Peneliti lain menemukan kondisi dimana pengguna layanan memiliki toleransi terhadap upaya pemulihan pelayanan. Hess, Ganesan dan Klein (2003), misalnya, menemukan bahwa jika pengguna layanan memiliki ekspektasi untuk menjalin hubungan jangka panjang dengan penyedia layanan maka harapannya akan pemulihan pelayanan tidak terlalu tinggi. Hubungan jangka panjang tersebut oleh Berry (1995) ditandai dengan adanya hubungan sosial antara penyelenggara pelayanan dan pengguna layanan seperti komunikasi antara mereka yang sudah terjalin secara reguler, pengguna layanan selalu dilayani oleh pegawai yang sama, pegawai dan pengguna layanan saling kenal nama, penyelenggara pelayanan memberikan layanan tambahan.
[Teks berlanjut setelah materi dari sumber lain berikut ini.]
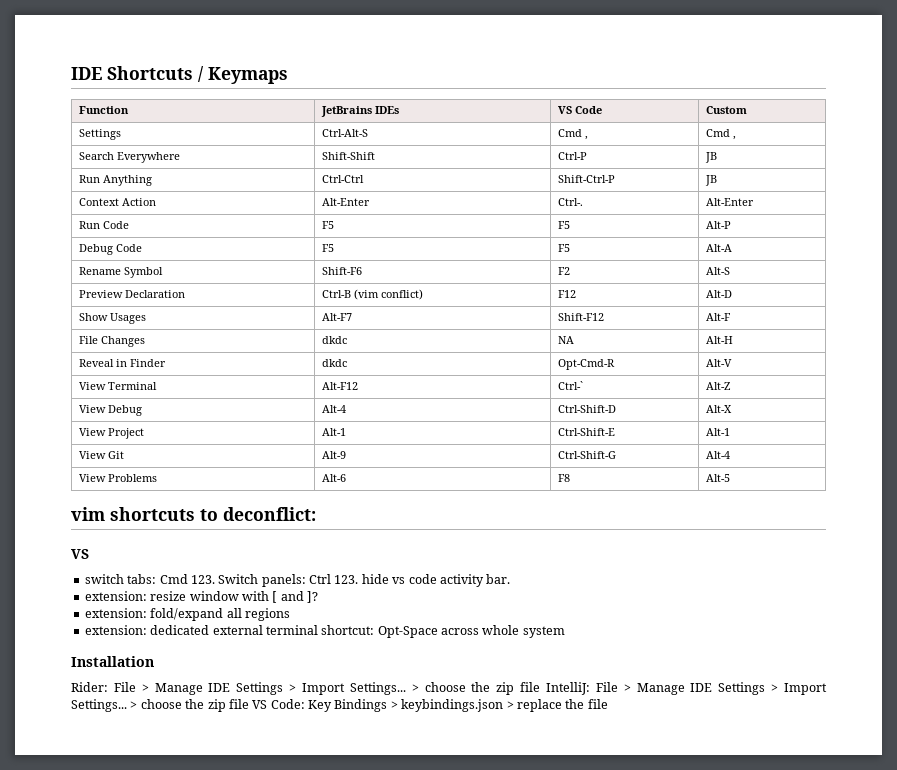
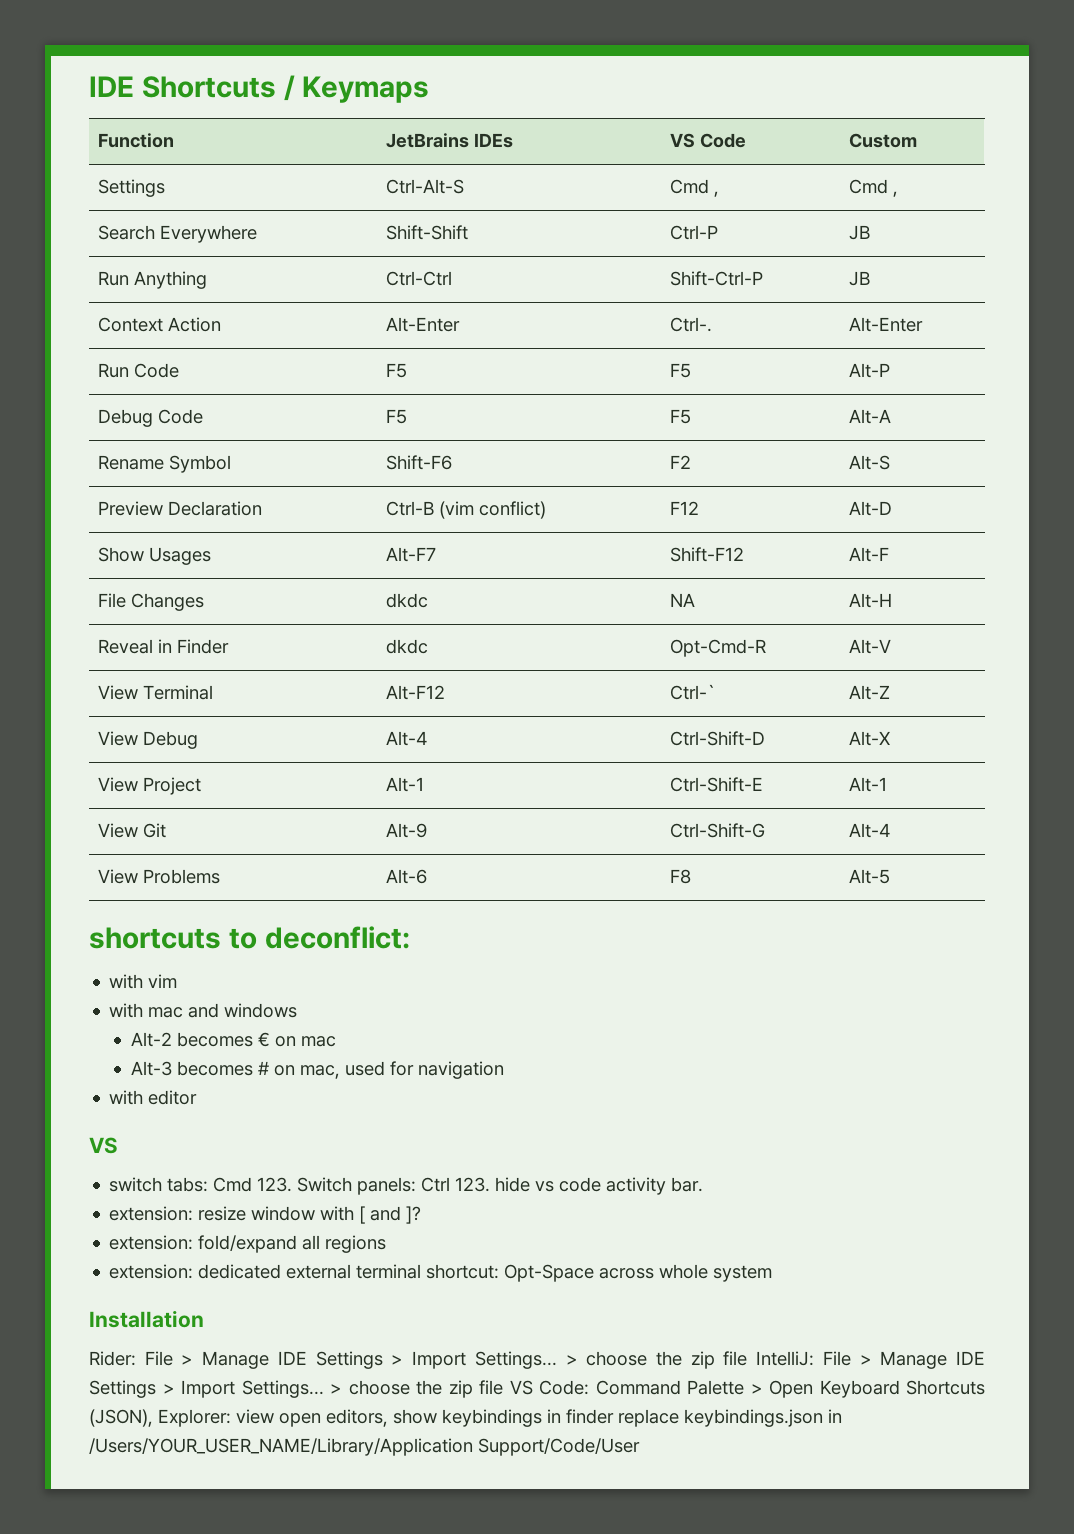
[71,507,105,521] vim -> (890, 876) none
(316, 514) none -> [109,974,178,989] [109,1003,298,1018] [130,1032,336,1047] [130,1061,504,1079] [109,1090,198,1105] // with vim // with mac and windows // Alt-2 becomes € on mac // Alt-3 becomes # on mac, used for navigation // with editor
[308,699,608,712] Key Bindings > keybindings.json > replace the file -> [595,1380,985,1398] [89,1409,842,1427] [89,1438,640,1456] Command Palette > Open Keyboard Shortcuts (JSON), Explorer: view open editors, show keybindings in finder replace keybindings.json in /Users/YOUR_USER_NAME/Library/Application Support/Code/User

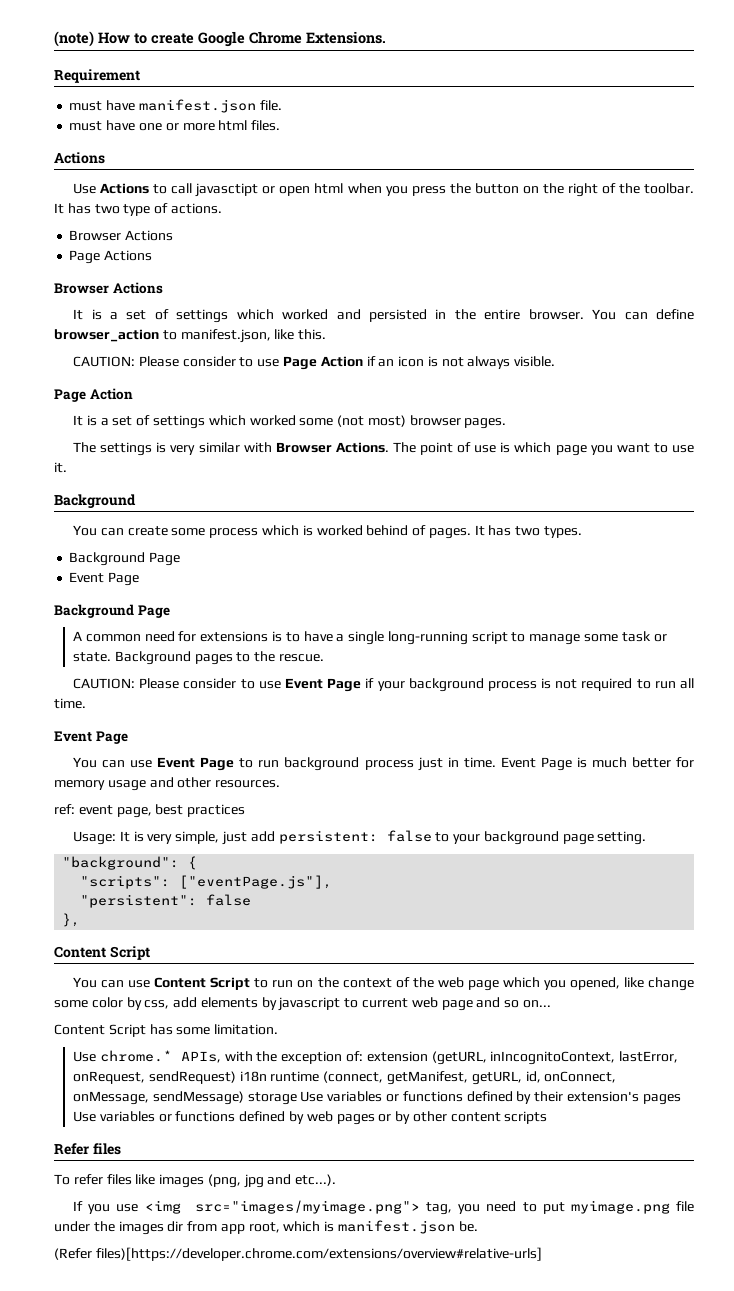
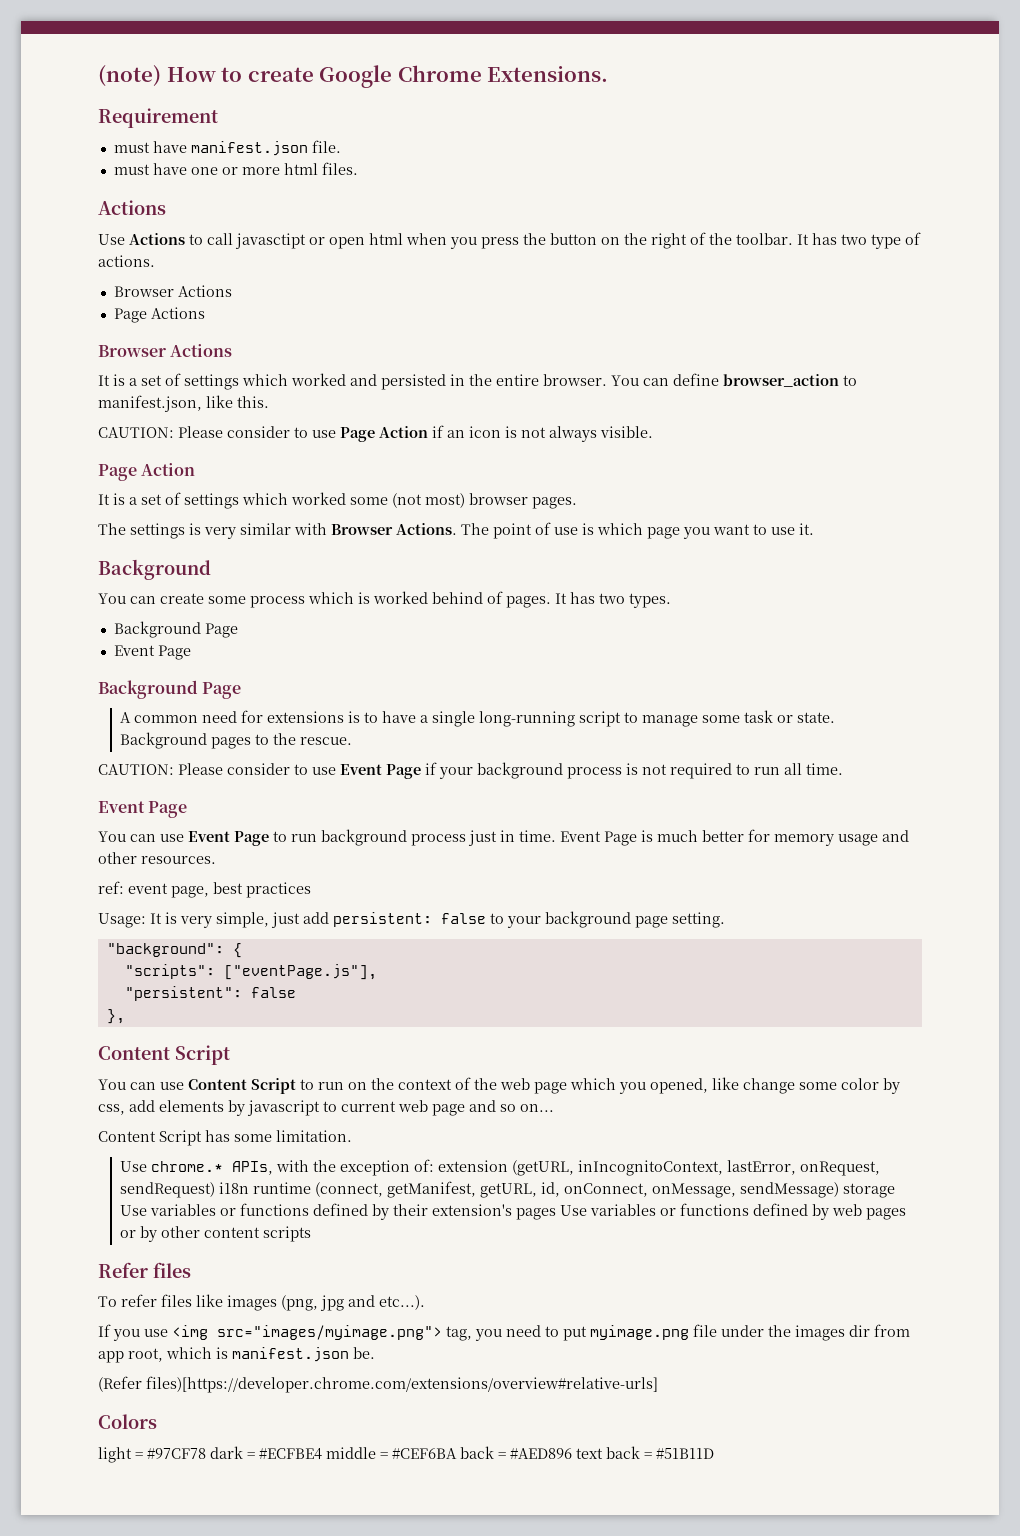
(542, 1254) none -> [98,1414,157,1429] [98,1446,714,1463] // Colors // light = #97CF78 dark = #ECFBE4 middle = #CEF6BA back = #AED896 text back = #51B11D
Disini tersirat bahwa; 1) pengguna layanan tidak terlalu mempermasalahkan (mau mentolerir) ada tidaknya atau bagus tidaknya upaya pemulihan pelayanan karena masih banyak waktu kedepan untuk mengoreksi permasalahan, 2) bahwa sektor publik yang umumnya melayani secara monopoli maka pengguna layanannya melihat ini sebagai hubungan jangka panjang yang tak terelakkan sehingga mereka menjadi tidak teralu peduli dengan upaya pemulihan instansi pemerintah.
​
Namun pendapat sebaliknya juga ada yang melihat bahwa justru pengguna layanan yang memiliki hubungan kuat dengan organisasi penyelenggara layanan yang dapat meningkatkan ketidakpuasan akibat kegagalan pelayanan (Hess et al., 2003; Goodman et al., 1995).